'UNSW - Science

UNSW - Science - HPC


Whilst using this site you will come accross a number of terms that you may not be familiar with. Here is a glossary to help you.

Word Definition
Cluster A High Performance Computer composed of multiple computers where jobs are farmed out from the login or head node.
Head Node The head node of the cluster is the computer that you log in to when you connect to the cluster. This node is used to compile software and submit jobs.
Storage Node To reduce the load on the head node cluster home directories and global scratch are attached to a storage node which is then accessible from anywhere in the cluster. This means that when compute jobs are run they can talk directly to the storage node without consuming any resources on the head node.
Data Transfer Node The Data Transfer Node also known as the Katana Data Mover (KDM) is a server that is used for transferring files to, from and within the cluster. By using KDM, the network traffic is offloaded from the Katana Head Node.
Compute Node The compute nodes are where the compute jobs run. Jobs are submitted from the head node and assigned to compute nodes by the job scheduler.
Blade The compute nodes Katana are called blade servers which allow a higher density of servers in the same space.

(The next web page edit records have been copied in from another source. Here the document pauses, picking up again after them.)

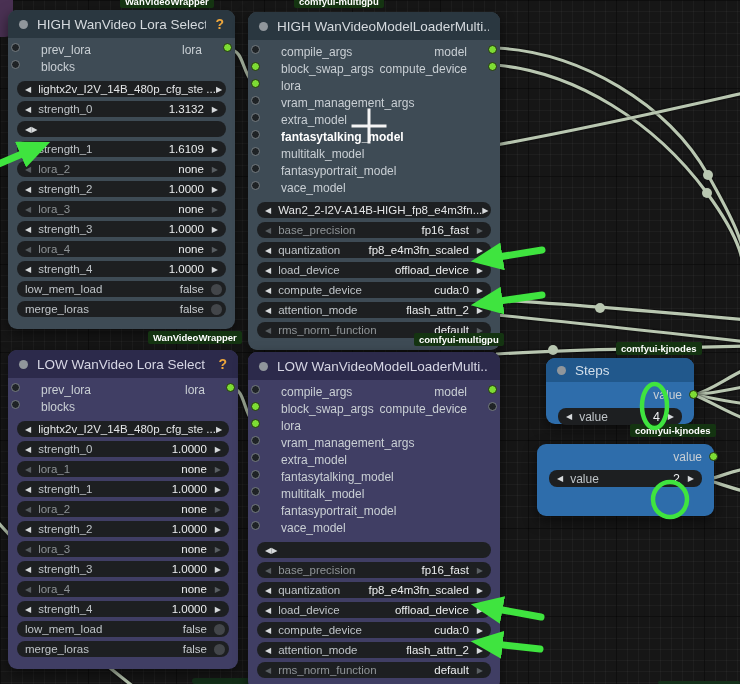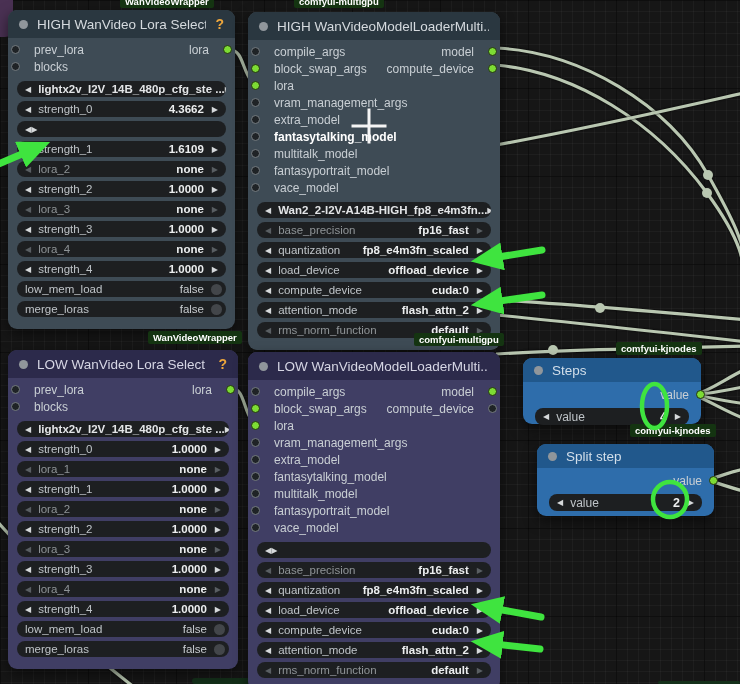--- a/index.html
+++ b/index.html
@@ -49,7 +49,7 @@
 
   .ports{padding-top:3px;}
   .port-row{display:flex;justify-content:space-between;align-items:center;height:17px;padding:0 6px;}
-  .port{display:flex;align-items:center;gap:14px;min-width:0;}
+  .port{display:flex;align-items:flex-start;gap:21px;min-width:0;}
   .pdot{width:9px;height:9px;border-radius:50%;background:#1f2326;border:1.5px solid #757c81;
     box-sizing:border-box;flex:0 0 auto;}
   .pdot.s-on{background:var(--port-on);border-color:#223311;}

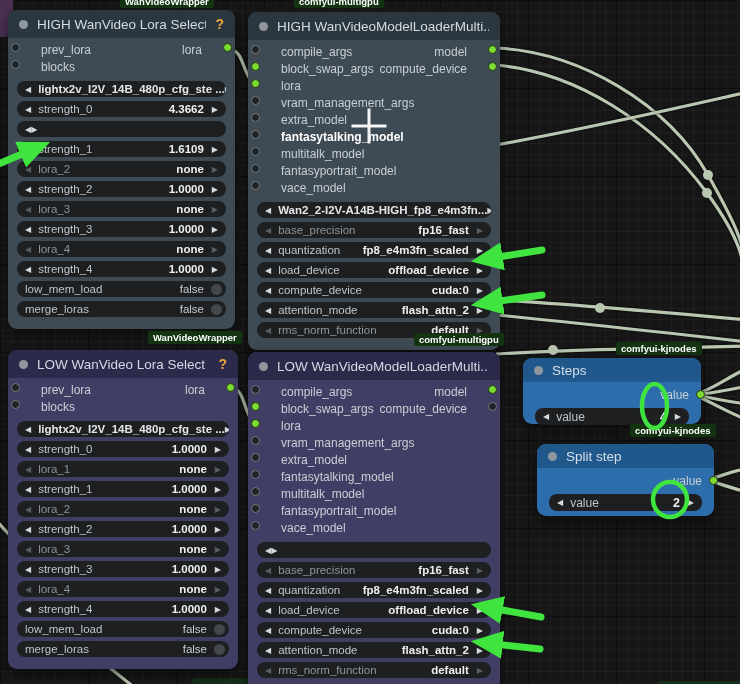--- a/index.html
+++ b/index.html
@@ -63,7 +63,7 @@
     padding:0 8px;margin:4px 9px;font-size:11.5px;color:#bfc4c8;white-space:nowrap;overflow:hidden;}
   .warrow{font-size:8px;color:#d6d9db;flex:0 0 auto;font-family:"DejaVu Sans",sans-serif;}
   .wlabel{margin-left:7px;overflow:hidden;}
-  .wvalue{margin-left:auto;margin-right:8px;color:#eceeef;font-weight:bold;}
+  .wvalue{margin-left:auto;margin-right:8px;color:#eceeef;font-weight:normal;}
   .t-file .wvalue{margin-left:7px;margin-right:auto;color:#e3e5e7;}
   .dim .warrow{color:#595e62;}
   .dim .wlabel{color:#8f9497;}

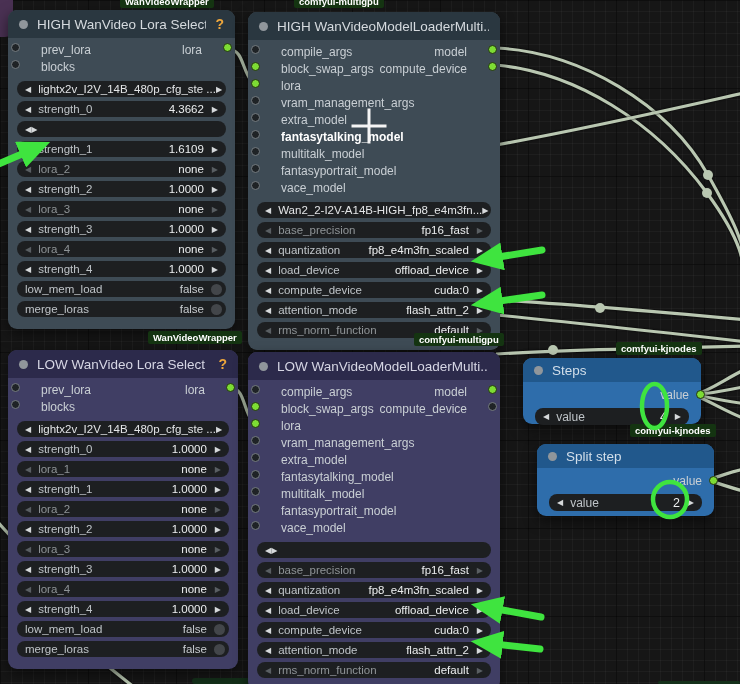--- a/index.html
+++ b/index.html
@@ -155,7 +155,7 @@
         <div class="widget t-combo">
           <span class="warrow wl">◀</span>
           <span class="wlabel">strength_0</span>
-          <span class="wvalue">4.3662</span>
+          <span class="wvalue">1.3132</span>
           <span class="warrow wr">▶</span>
 
         </div>

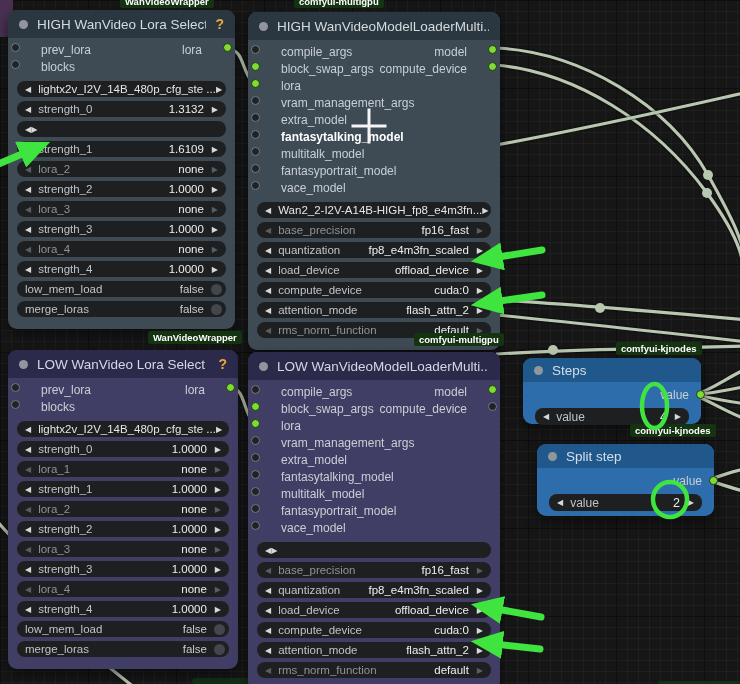--- a/index.html
+++ b/index.html
@@ -652,7 +652,7 @@
       </div>
   </div>
 
-  <div class="node blue" style="left:523px;top:358px;width:178px;height:66px;">
+  <div class="node blue" style="left:546px;top:358px;width:148px;height:66px;">
     <div class="node-title">
       <span class="tdot"></span>
       <span class="ttext">Steps</span>

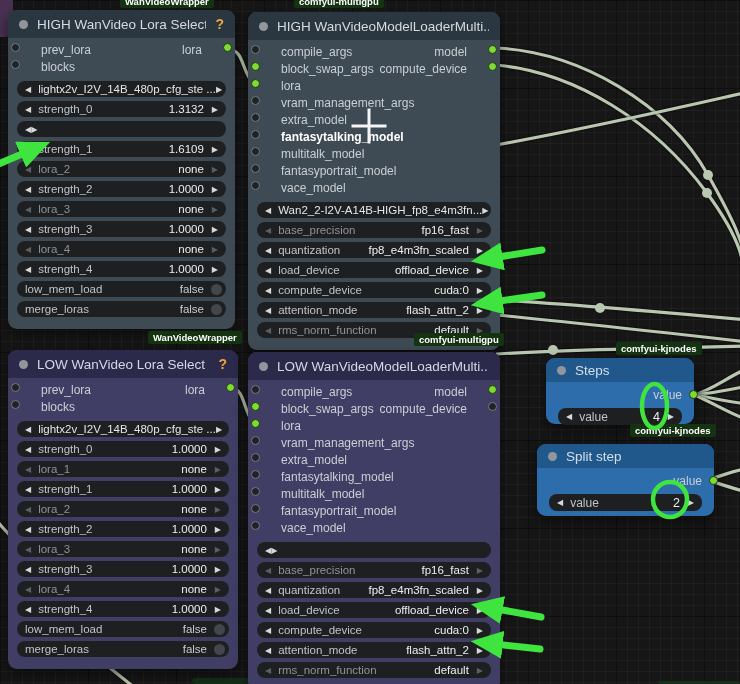--- a/index.html
+++ b/index.html
@@ -670,10 +670,6 @@
   </div>
 
   <div class="node blue" style="left:537px;top:444px;width:177px;height:72px;">
-    <div class="node-title">
-      <span class="tdot"></span>
-      <span class="ttext">Split step</span>
-    </div>
     <div class="out-row">
       <span class="plabel">value</span>
       <i class="pdot s-on"></i>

Each blade consists of multiple CPUs with 6 or more cores.
CPU Core Each node in the cluster has one or more CPUs each of which has 6 or more cores. Each core is able to run one job at a time so a node with 12 cores could have 12 jobs running in parallel.
MPI MPI (Message Passing Infrastructure) is a technology for running compute jobs on more than node. Designed for situations where parts of the job can run on independent nodes with the results being transferred to other nodes for the next part of the job to be run.
Module The module command is a means of providing access to different versions of software without risking version conflicts.
Job Script A job script is a file containing all of the information needed to run a job including the resource requirements and the actual commands to run the job.
Job Scheduler The job scheduler monitors the jobs currenty running on the cluster and assigns waiting jobs to nodes based on recent cluster useage, job resource requirements and nodes available to the research group of the submitter. In summary the job scheduler determines when and where a job should run. The job scheduler that we use is called Maui.
Resource Manager A resource manager does everything to do with running job on a cluster apart from scheduling them. Amongst other tasks it receives and parses job submissions, starts jobs on compute nodes, monitors jobs, kills jobs, transfers files, etc. The resource manager that we use is called Torque and it is based on an older resource manager called PBS.
Scratch Space Scratch space is a non backed up storage area where users can store transient data. It should not be used for job code as it is not backed up.
Local Scratch Local scratch refers to the storage available internally on each compute node. Of all the different scratch directories this storage has the best performance however you will need to move your data into local scratch as part of your job script.
Global Scratch Global scratch differs from local scratch in that it is available from every node including the head node. If you have data files or working directories this is where you should put them.
Network Drive A network drive is a drive that is independant from the cluster. In our case the UNSW "H-Drive", the CCRC drives and some other shared drives are available by running the "network" command. Jobs should NEVER be run directly of the H-Drive for performance and reliability reasons.
Interactive Job An interactive job is a way of testing your program and data on a cluster. You request a terminal on one of the nodes and then load and run files from the command line. Once you have your job working well interactively you should turn it into a batch job.
Batch Job A batch job is a job on a cluster that runs without any further input once it has been submitted. Almost all jobs on the cluster are batch jobs.
Array Job If you want to run the same job multiple times with only a handful of variables (filename, etc.) changing then you can create an array job which will submit multiple jobs for you from the one job script.
Environment Variables Environment variables are variables that are set in Linux to tell applications where to find programs and set program options. Information on setting environment variables and adding modules to your .bashrc so that they are available each time that you log in are available here.
Active Job When you look at the job list using showq active jobs are jobs that have been assigned to a compute node and are currently running.
Idle Job When you look at the job list using showq idle jobs are eligible to run but are waiting for a compute node that matches their requirements to become available. Which idle job will be assigned to a compute node next depends on the scheduler.
Blocked Job When you look at the job list using showq blocked jobs are jobs that cannot currently run due to a policy limitation on the system such as a restriction on the number of cores that can be used by the same person. Jobs stay blocked until the limit is no longer exceeded at which point the job will be reclassified as an idle job and will then wait for the scheduler to assign it to a compute node.